WORK ITEM. Extract every entry word for word. Skip the pictures.

Change detection data
★ ★ ★ ★ ★
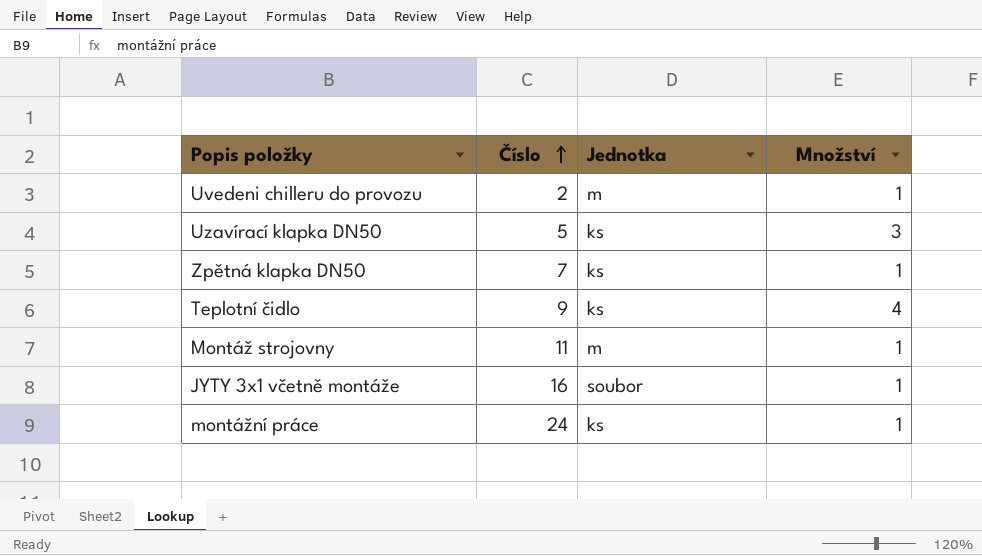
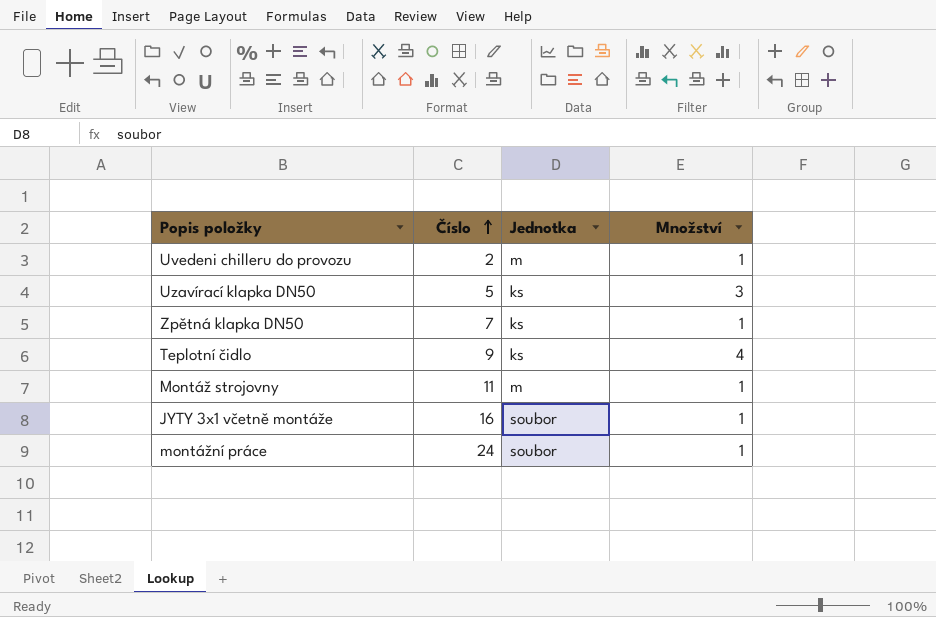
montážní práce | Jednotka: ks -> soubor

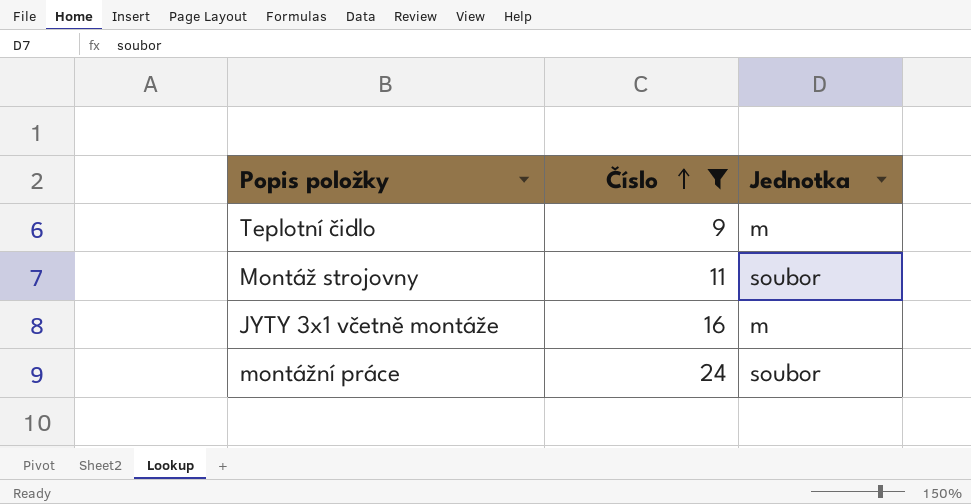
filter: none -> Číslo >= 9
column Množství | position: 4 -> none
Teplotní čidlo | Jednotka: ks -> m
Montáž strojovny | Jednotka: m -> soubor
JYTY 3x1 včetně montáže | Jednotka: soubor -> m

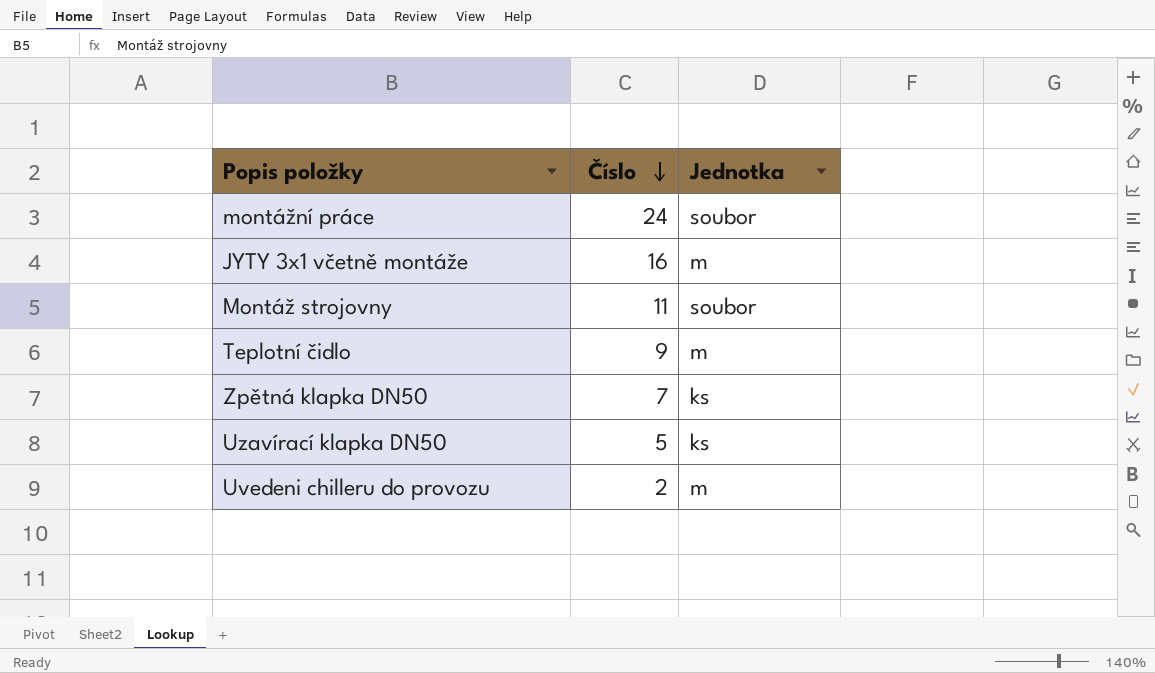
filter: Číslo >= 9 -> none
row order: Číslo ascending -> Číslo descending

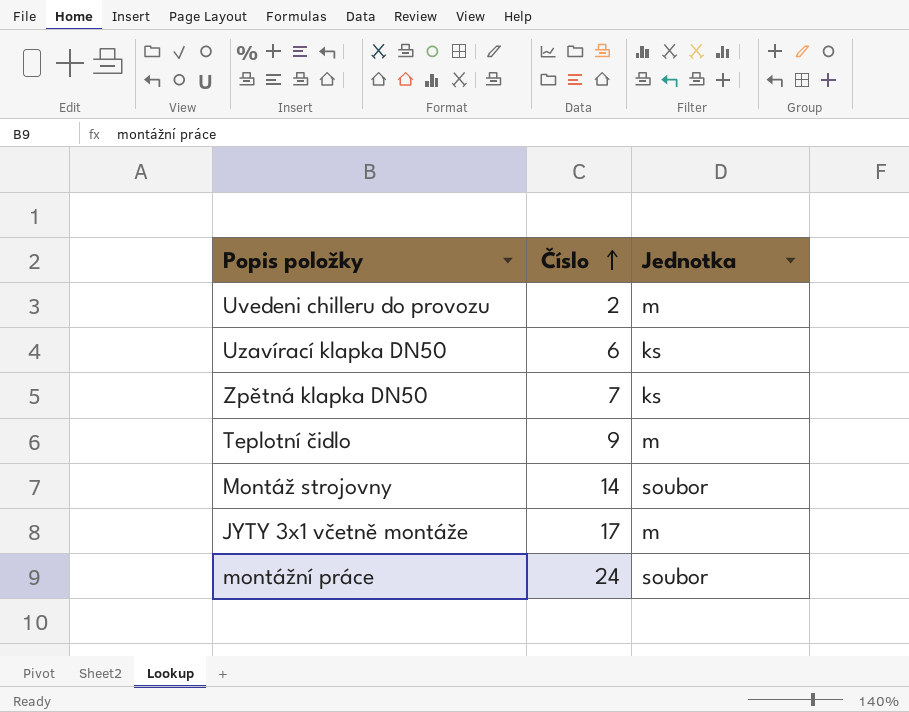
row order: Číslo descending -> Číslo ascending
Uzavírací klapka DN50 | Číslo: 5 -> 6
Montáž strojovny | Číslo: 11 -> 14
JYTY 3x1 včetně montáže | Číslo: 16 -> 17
★ ★ ★ ★ ★
RESPONSE AREA.
montážní práce | Jednotka: ks -> soubor

filter: none -> Číslo >= 9
column Množství | position: 4 -> none
Teplotní čidlo | Jednotka: ks -> m
Montáž strojovny | Jednotka: m -> soubor
JYTY 3x1 včetně montáže | Jednotka: soubor -> m

filter: Číslo >= 9 -> none
row order: Číslo ascending -> Číslo descending

row order: Číslo descending -> Číslo ascending
Uzavírací klapka DN50 | Číslo: 5 -> 6
Montáž strojovny | Číslo: 11 -> 14
JYTY 3x1 včetně montáže | Číslo: 16 -> 17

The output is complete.